Please copy each line of the records below that holds the word "ALTA".

### [EXCERPTED RECORDS]
----------

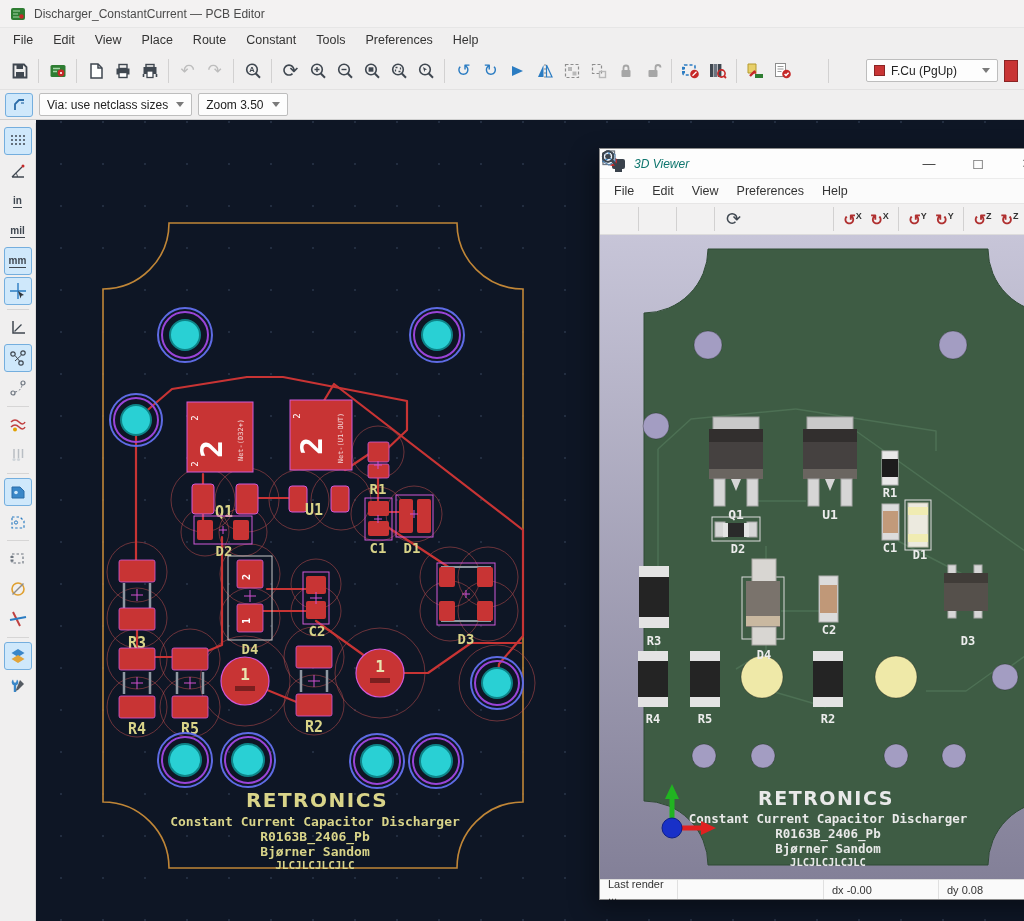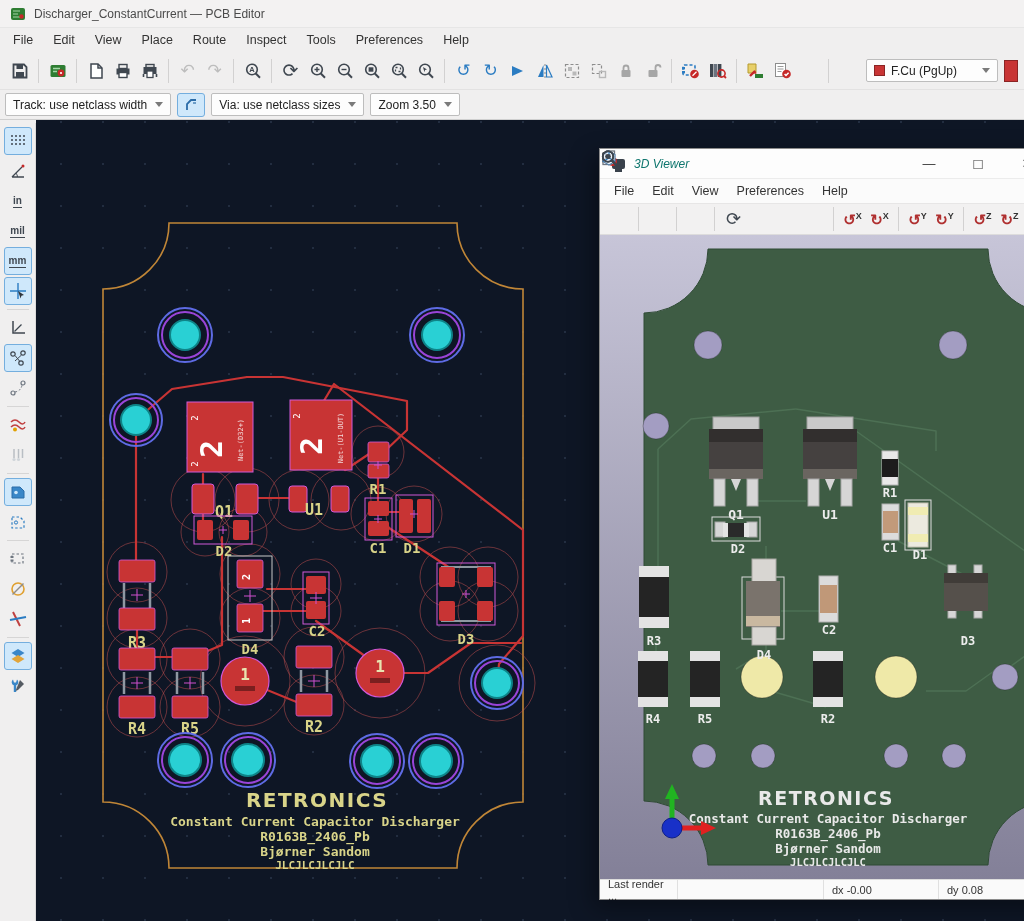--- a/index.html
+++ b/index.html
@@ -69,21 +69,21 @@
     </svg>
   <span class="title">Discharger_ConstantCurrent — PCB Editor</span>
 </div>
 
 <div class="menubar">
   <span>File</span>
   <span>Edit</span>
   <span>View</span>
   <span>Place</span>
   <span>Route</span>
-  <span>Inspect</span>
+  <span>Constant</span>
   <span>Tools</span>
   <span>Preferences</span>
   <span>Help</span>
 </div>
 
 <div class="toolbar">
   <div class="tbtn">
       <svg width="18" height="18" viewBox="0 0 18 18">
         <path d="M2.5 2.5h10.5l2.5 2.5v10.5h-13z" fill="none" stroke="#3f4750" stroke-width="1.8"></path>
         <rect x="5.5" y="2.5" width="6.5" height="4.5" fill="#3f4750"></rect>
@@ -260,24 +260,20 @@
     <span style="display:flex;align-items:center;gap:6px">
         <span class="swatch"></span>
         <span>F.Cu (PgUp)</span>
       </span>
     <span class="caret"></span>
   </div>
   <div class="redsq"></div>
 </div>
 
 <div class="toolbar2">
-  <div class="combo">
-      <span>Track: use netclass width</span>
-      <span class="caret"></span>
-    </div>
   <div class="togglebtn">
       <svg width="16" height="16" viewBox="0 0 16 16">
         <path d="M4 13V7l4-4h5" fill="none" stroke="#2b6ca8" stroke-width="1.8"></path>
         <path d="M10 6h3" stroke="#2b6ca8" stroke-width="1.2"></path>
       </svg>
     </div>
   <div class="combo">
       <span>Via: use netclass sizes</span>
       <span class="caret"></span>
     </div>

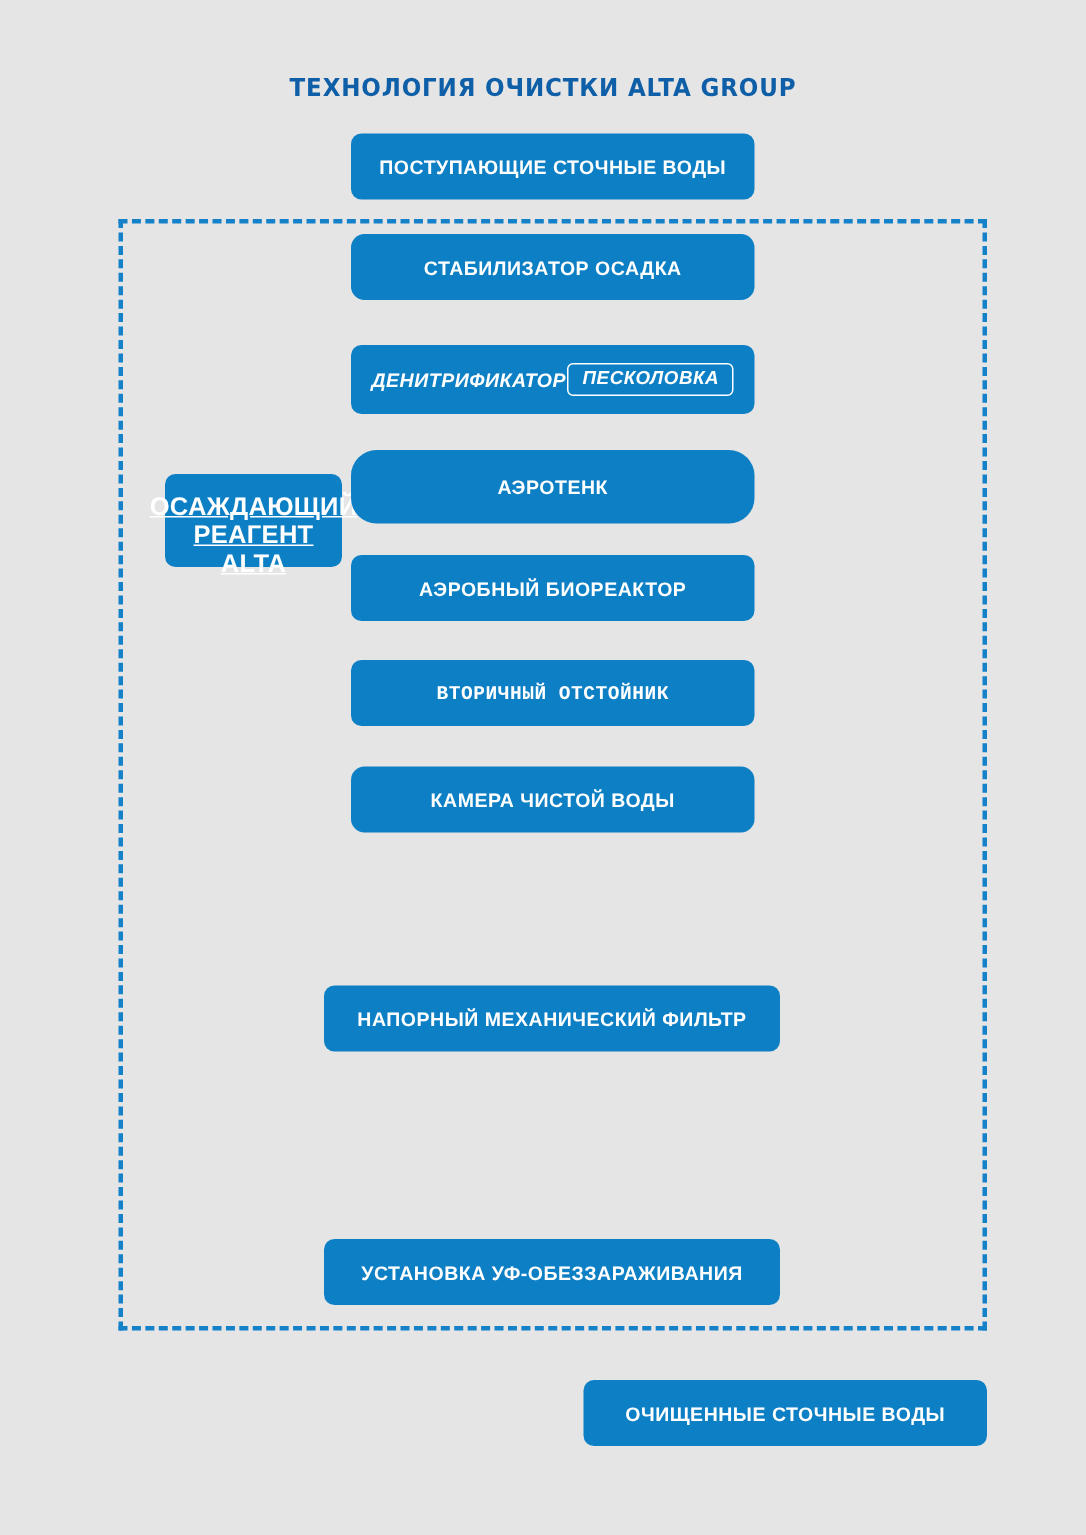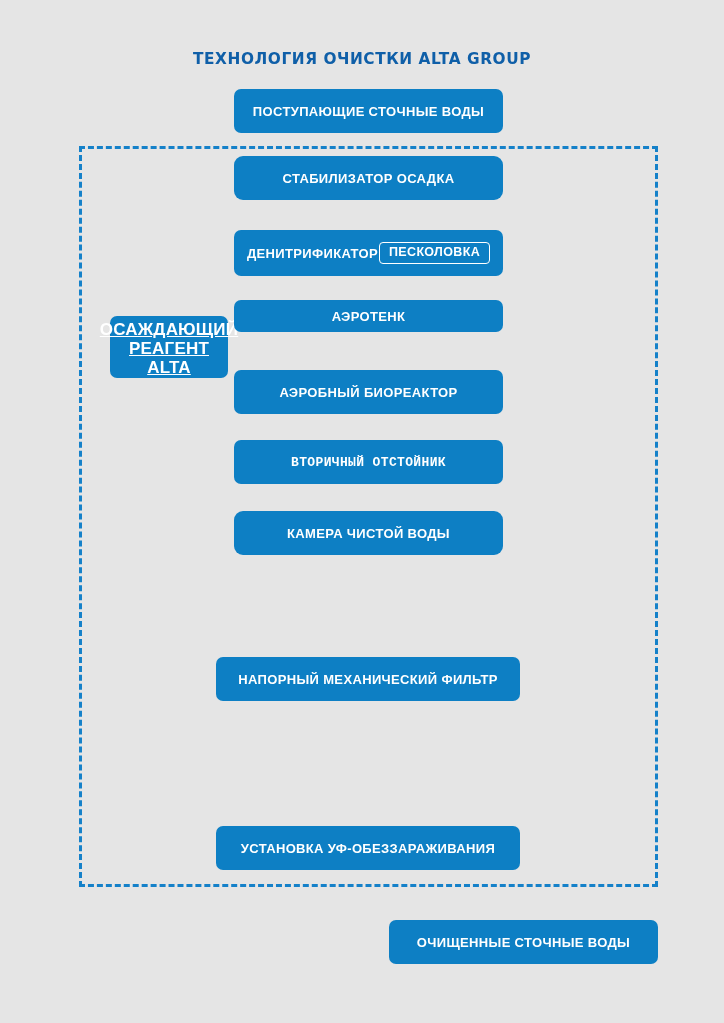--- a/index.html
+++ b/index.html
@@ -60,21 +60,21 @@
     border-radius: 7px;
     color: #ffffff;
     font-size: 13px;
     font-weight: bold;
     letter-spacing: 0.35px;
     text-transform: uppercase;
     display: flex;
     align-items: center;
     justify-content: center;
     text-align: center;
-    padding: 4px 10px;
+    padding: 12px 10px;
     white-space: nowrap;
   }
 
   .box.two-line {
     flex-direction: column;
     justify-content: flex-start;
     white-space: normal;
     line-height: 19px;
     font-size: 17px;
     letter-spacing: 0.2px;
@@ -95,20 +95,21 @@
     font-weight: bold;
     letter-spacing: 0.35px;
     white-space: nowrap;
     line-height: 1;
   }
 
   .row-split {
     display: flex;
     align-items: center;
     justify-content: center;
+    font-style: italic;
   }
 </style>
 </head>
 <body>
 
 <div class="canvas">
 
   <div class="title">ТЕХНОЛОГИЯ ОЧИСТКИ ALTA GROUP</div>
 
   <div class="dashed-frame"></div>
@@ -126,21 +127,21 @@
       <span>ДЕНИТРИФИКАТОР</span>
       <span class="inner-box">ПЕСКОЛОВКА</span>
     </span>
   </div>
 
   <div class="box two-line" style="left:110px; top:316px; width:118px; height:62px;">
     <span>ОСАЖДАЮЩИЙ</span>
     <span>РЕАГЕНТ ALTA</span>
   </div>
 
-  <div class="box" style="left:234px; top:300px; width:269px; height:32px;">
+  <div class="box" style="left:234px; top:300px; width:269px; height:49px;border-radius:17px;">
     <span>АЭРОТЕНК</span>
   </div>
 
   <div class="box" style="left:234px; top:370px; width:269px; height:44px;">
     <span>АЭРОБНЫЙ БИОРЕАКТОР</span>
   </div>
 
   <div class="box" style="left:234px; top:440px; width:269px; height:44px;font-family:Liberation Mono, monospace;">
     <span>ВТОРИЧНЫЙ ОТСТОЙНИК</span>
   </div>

----------

### [OUTPUT]
   <div class="title">ТЕХНОЛОГИЯ ОЧИСТКИ ALTA GROUP</div>
     <span>РЕАГЕНТ ALTA</span>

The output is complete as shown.